++++ Records for the exercise ++++

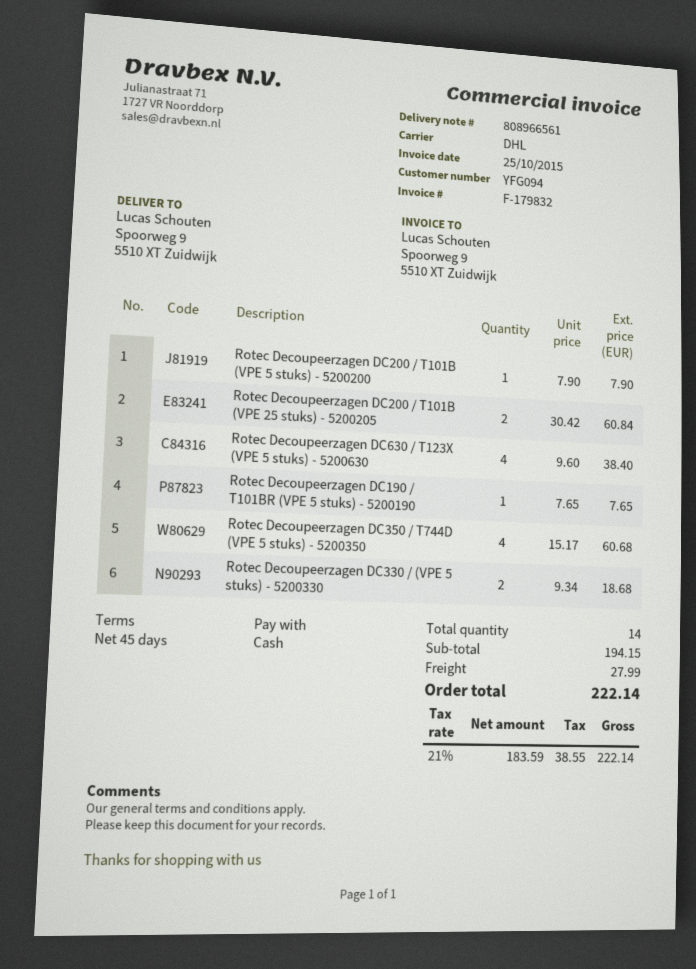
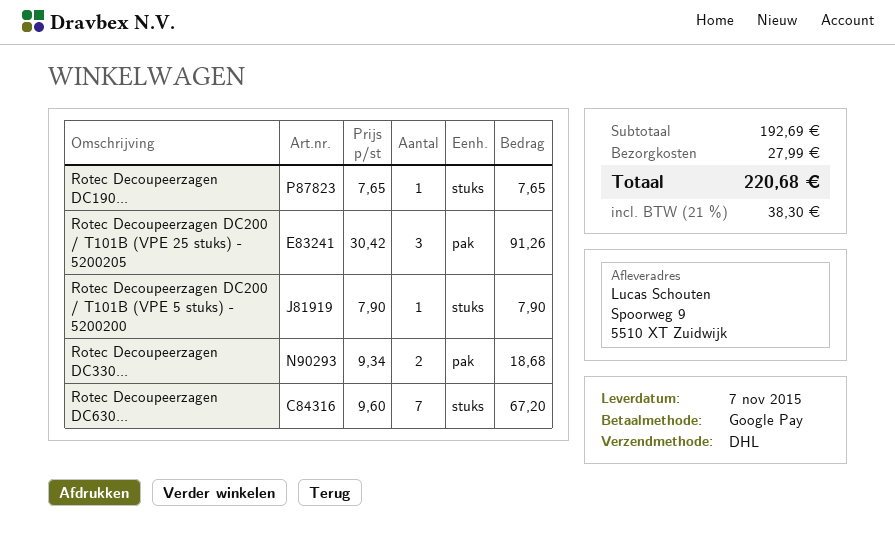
payment method: cash -> Google Pay
Rotec Decoupeerzagen DC200 / T101B (VPE 25 stuks) - 5200205: 2 x 30.42 = 60.84 -> 3 x 30.42 = 91.26
Rotec Decoupeerzagen DC630 / T123X (VPE 5 stuks) - 5200630: 4 x 9.60 = 38.40 -> 7 x 9.60 = 67.20
Rotec Decoupeerzagen DC350 / T744D (VPE 5 stuks) - 5200350: 4 x 15.17 = 60.68 -> none
subtotal: 194.15 -> 192.69
tax: 21% = 38.55 -> 21% = 38.30
total: 222.14 -> 220.68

++++

Activity => Everything in the data except the pictures should be restated word for word.

Answer space =>
payment method: cash -> Google Pay
Rotec Decoupeerzagen DC200 / T101B (VPE 25 stuks) - 5200205: 2 x 30.42 = 60.84 -> 3 x 30.42 = 91.26
Rotec Decoupeerzagen DC630 / T123X (VPE 5 stuks) - 5200630: 4 x 9.60 = 38.40 -> 7 x 9.60 = 67.20
Rotec Decoupeerzagen DC350 / T744D (VPE 5 stuks) - 5200350: 4 x 15.17 = 60.68 -> none
subtotal: 194.15 -> 192.69
tax: 21% = 38.55 -> 21% = 38.30
total: 222.14 -> 220.68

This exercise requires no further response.